DDoS & Rate Limiting

TCPUDPHTTPDNSICMP

DDoS throws more traffic at a service than it can handle — defend with Anycast scrubbing at L3/L4, WAF rules at L7, and rate limiting at every layer.

The Problem

Any service exposed to the internet can be overwhelmed by malicious traffic. A single server can handle thousands of requests per second, but an attacker with a botnet can generate millions. Without layered defenses, even well-architected systems can be knocked offline by brute-force traffic volume or clever protocol exploitation.

Mental Model

Like a dam controlling water flow — different barriers at different points handle different types of floods. A mesh screen catches debris (L3/L4 filtering), gates control flow rate (rate limiting), and overflow channels handle surges (scrubbing centers). No single barrier handles all flood types.

Architecture Diagram

How It Works

DDoS (Distributed Denial of Service) attacks come in many forms, but they all share one goal: make a service unavailable to legitimate users. Understanding the attack taxonomy is essential because each type requires different defenses.

Attack Types by Layer

Layer 3/4: Volumetric and Protocol Attacks

These attacks target network bandwidth and transport-layer resources. They are measured in bits per second (bps) or packets per second (pps).

SYN Flood — The attacker sends millions of TCP SYN packets with spoofed source IPs. The server allocates resources for each half-open connection and sends SYN-ACK to an IP that never responds. The server's connection table fills up, and legitimate connections are rejected.

# Check for SYN flood — high number of SYN_RECV connections
ss -s
# If SYN_RECV count is abnormally high, the server is under SYN flood

# Enable SYN cookies to mitigate (Linux)
sudo sysctl -w net.ipv4.tcp_syncookies=1
sudo sysctl -w net.ipv4.tcp_max_syn_backlog=65536

UDP Amplification — The attacker sends small UDP requests to public servers (DNS, NTP, memcached) with the source IP spoofed to be the victim's IP. These servers respond with much larger replies directed at the victim. The amplification factor can be 50-500x.

Protocol	Amplification Factor	Request Size	Response Size
DNS	28-54x	64 bytes	3,400 bytes
NTP (monlist)	556x	234 bytes	130,000 bytes
Memcached	51,000x	15 bytes	750,000 bytes
SSDP	30x	29 bytes	870 bytes

ICMP Flood (Smurf Attack) — Flooding the target with ICMP echo requests. Largely mitigated by modern networks that disable directed broadcasts.

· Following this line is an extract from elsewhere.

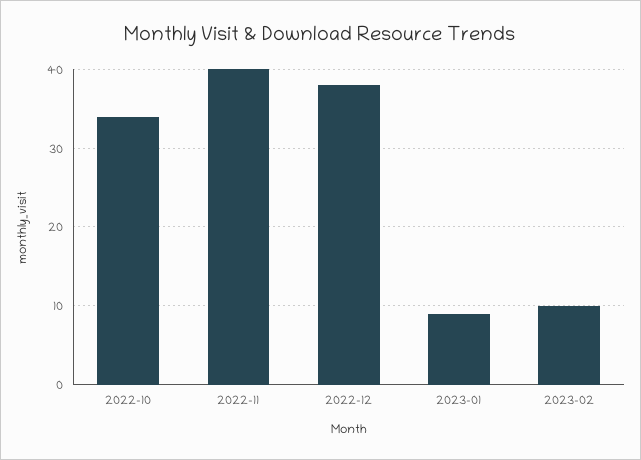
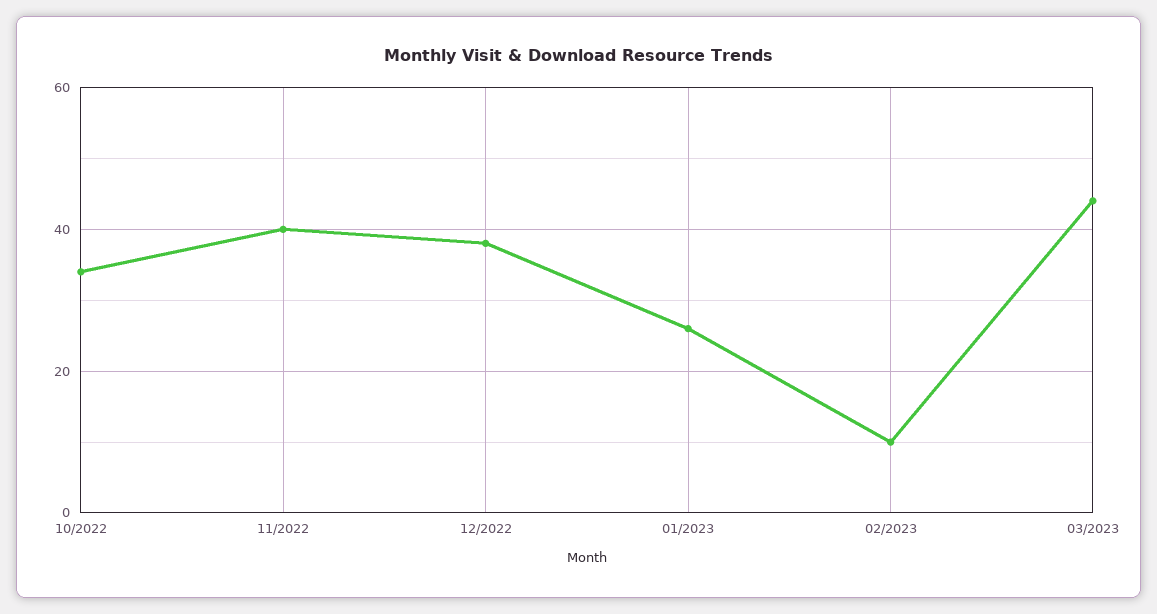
2023-01: 9 -> 25
03/2023: none -> 45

Layer 7: Application-Layer Attacks

These are the hardest to mitigate because each individual request looks legitimate. The attacker is not trying to fill the pipe — they are trying to exhaust application resources.

HTTP Flood — Thousands of bots make legitimate-looking HTTP requests to expensive endpoints. A login page that queries a database, a search endpoint that runs complex queries, or an API that triggers downstream microservice calls. Each request is valid; the volume is the weapon.

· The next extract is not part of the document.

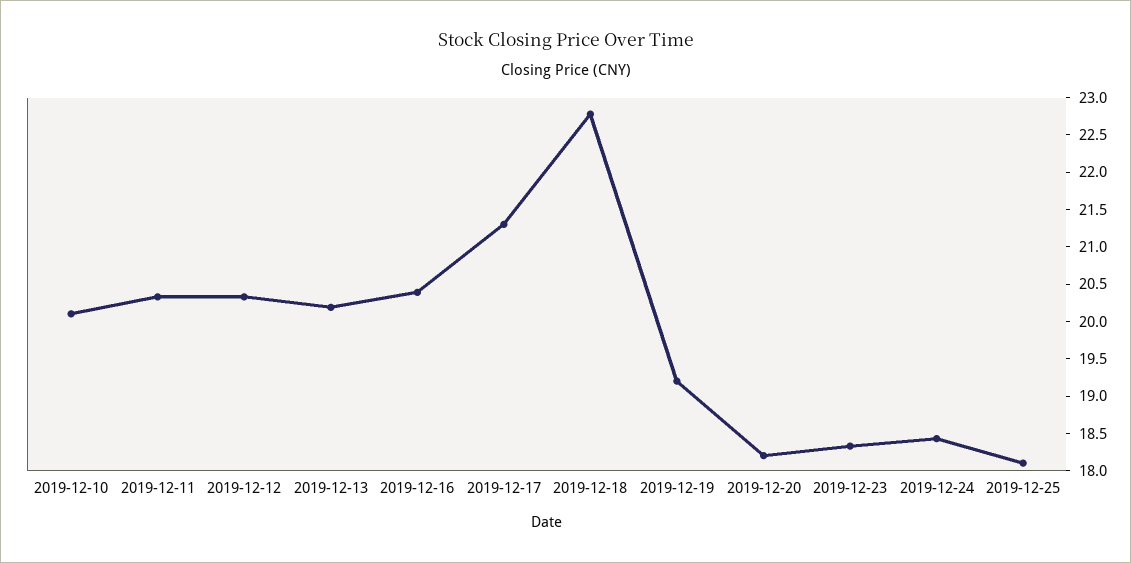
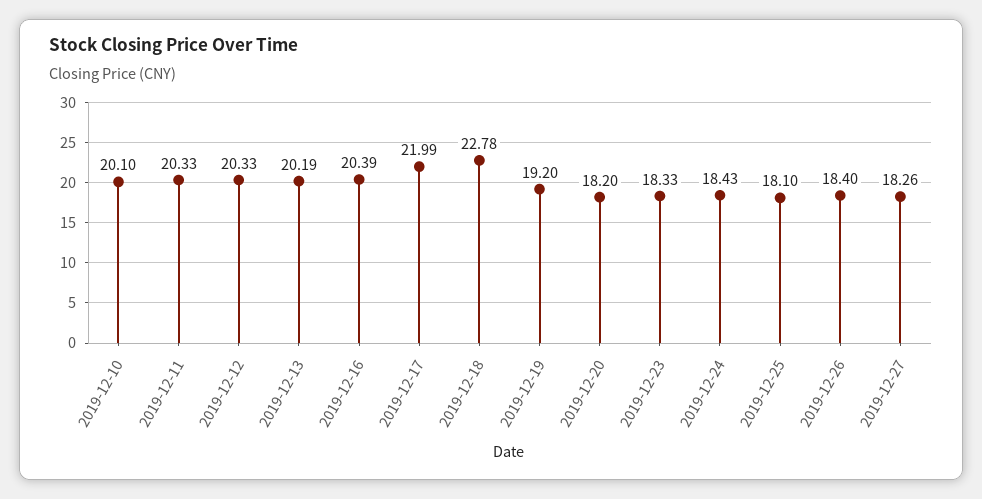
2019-12-17: 21.25 -> 21.99
2019-12-26: none -> 18.4
2019-12-27: none -> 18.26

Slowloris — The attacker opens many HTTP connections and sends partial headers very slowly, never completing the request. The server keeps each connection open, waiting for the rest of the request. Eventually all connection slots are consumed, and the server cannot accept new connections.

# Detect Slowloris — look for many connections in established state from few IPs
ss -tn state established | awk '{print $5}' | cut -d: -f1 | sort | uniq -c | sort -rn | head -20

Credential Stuffing — Automated attempts to log in using leaked username/password combinations from other breaches. Each request hits the authentication endpoint with different credentials, making it hard to distinguish from legitimate logins.

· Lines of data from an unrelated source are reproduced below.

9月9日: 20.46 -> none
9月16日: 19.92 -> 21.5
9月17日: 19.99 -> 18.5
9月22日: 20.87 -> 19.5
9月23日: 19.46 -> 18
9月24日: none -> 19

DDoS Mitigation Architecture

Effective DDoS protection is layered. No single technology handles all attack types.

Layer 1: ISP and Transit — For massive volumetric attacks (multiple Tbps), the ISP or transit provider may need to blackhole traffic to the target IP prefix or reroute it through a scrubbing service. This is a last resort because it affects all traffic, not just attack traffic.

Layer 2: Anycast Scrubbing — Services like Cloudflare, Akamai Prolexic, and AWS Shield distribute incoming traffic across hundreds of Points of Presence (PoPs) worldwide. Each PoP absorbs a fraction of the attack, and collectively they can handle attacks in the hundreds of Tbps. Malicious packets are dropped; clean traffic is forwarded to the origin.

Layer 3: Edge WAF — Web Application Firewalls at the edge inspect HTTP traffic for attack patterns. They can rate limit specific endpoints, block known bad user agents, enforce request size limits, and use JavaScript challenges or CAPTCHAs to distinguish bots from humans.

Layer 4: Application Rate Limiting — The application enforces per-client quotas using rate limiting algorithms.

Rate Limiting Algorithms

Rate limiting is not just for DDoS — it protects APIs from abuse, prevents cost overruns, and ensures fair resource allocation among clients.

Token Bucket

The most widely used algorithm. Imagine a bucket that holds N tokens. Tokens are added at a fixed rate (e.g., 10 per second). Each request consumes one token. If the bucket is empty, the request is rejected (or queued).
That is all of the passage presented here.